Superfoods for Preppers: Colorful Sweet Peppers

Sweet peppers are a common staple of the backyard garden. But did you know that the different colors of peppers often indicate different nutritional content?

Red bell peppers are higher in potassium and vitamin C than green bell peppers. The red ones also have more beta-carotene and more beta-cryptoxanthin — two carotenoids that are associated with better health. Beta-carotene is used by the body to produce vitamin A; beta-cryptoxanthin is not. But both are important antioxidants.
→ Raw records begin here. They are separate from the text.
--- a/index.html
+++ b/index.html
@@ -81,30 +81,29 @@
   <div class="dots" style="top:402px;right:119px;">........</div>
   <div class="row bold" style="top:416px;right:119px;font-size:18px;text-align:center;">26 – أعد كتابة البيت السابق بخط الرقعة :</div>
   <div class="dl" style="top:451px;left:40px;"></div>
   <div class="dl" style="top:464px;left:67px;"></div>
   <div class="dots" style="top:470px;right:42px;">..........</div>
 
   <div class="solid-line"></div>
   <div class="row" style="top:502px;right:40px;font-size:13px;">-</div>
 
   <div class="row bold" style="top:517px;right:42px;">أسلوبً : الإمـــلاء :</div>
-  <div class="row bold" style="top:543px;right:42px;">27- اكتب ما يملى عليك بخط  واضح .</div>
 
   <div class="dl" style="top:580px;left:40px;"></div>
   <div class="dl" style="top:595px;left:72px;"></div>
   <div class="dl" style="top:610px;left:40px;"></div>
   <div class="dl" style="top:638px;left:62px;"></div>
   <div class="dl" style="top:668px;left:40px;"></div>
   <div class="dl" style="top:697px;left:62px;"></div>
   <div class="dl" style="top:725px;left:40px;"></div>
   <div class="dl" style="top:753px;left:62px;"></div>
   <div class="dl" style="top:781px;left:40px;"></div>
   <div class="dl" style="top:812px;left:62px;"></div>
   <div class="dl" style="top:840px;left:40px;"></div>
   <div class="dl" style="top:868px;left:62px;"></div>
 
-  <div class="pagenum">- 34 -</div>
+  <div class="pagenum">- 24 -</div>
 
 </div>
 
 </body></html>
Orange bell peppers are high in zeaxanthin, another carotenoid and anti-oxidant. Zeaxanthin and a related compound called lutein are important for good eye health. Lutein is found in kale, spinach, scallions, pistachio nuts, egg yolks, and yellow corn. Zeaxanthin is highest in goji berries and orange bell peppers, but it’s also found in egg yolks and yellow corn.

Superfoods for Preppers: Colorful Sweet PeppersGreen bell peppers have a good amount of potassium and vitamin C. They are also higher in certain bioflavonoids (luteolin, quercetin) than other color bell peppers. Bioflavonoids are not essential nutrients, like vitamins and minerals, but they are associated with a lower risk of heart disease and cancer.

Purple bell peppers (not found in supermarkets, but available to grow from seed) contain bioflavonoids of the subclass “anthocyanidins”, which is what gives them a purple color. Other foods high in anthocyanidins include blueberries, strawberries, radishes, red or purple grapes, red cabbage, and radicchio.

Other peppers that are good sources of bioflavonoids: ancho peppers, hot yellow wax peppers, and Serrano peppers. Most of the bioflavonoids are destroyed by heat, so peppers are healthier when eaten raw.

Growing peppers is easy, as long as the weather is warm. To get a head-start on your spring garden during winter, start pepper seeds indoors about 6 weeks before the last spring frost in your area. Peppers are perennials; they will continue to grow year after year, without replanting — if you live in an area with frost-free winters. Otherwise, they can be replanted each year like any annual.